■ Task brief ■
Once the line with "resultado de un partido." is found in the data, output it and each following line exactly, up to and including the line with "- GPT-4: Component-based systematic approach", and nothing before or after.

(Modification records)
•••
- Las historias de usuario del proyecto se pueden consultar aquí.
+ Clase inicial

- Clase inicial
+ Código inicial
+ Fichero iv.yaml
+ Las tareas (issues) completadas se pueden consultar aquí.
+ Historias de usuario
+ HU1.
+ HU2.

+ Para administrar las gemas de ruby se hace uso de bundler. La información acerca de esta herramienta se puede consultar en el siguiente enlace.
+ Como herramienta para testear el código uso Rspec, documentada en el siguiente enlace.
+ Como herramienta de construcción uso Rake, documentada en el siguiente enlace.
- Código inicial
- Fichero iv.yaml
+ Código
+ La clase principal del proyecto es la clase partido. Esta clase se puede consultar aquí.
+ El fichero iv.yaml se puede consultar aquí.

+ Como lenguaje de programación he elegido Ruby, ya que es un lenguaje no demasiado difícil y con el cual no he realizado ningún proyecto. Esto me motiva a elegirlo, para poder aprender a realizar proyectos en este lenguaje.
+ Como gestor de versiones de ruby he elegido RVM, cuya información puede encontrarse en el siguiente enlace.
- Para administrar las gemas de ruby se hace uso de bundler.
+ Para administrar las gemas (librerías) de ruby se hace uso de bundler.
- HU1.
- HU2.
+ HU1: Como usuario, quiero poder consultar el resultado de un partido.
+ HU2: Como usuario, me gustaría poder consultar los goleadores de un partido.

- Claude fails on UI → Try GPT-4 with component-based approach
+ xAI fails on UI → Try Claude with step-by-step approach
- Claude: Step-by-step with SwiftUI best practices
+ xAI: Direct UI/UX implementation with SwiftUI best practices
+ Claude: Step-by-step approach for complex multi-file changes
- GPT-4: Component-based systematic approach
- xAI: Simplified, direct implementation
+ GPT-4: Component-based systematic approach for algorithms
•••
■ Solution ■
+ HU1: Como usuario, quiero poder consultar el resultado de un partido.
+ HU2: Como usuario, me gustaría poder consultar los goleadores de un partido.

- Claude fails on UI → Try GPT-4 with component-based approach
+ xAI fails on UI → Try Claude with step-by-step approach
- Claude: Step-by-step with SwiftUI best practices
+ xAI: Direct UI/UX implementation with SwiftUI best practices
+ Claude: Step-by-step approach for complex multi-file changes
- GPT-4: Component-based systematic approach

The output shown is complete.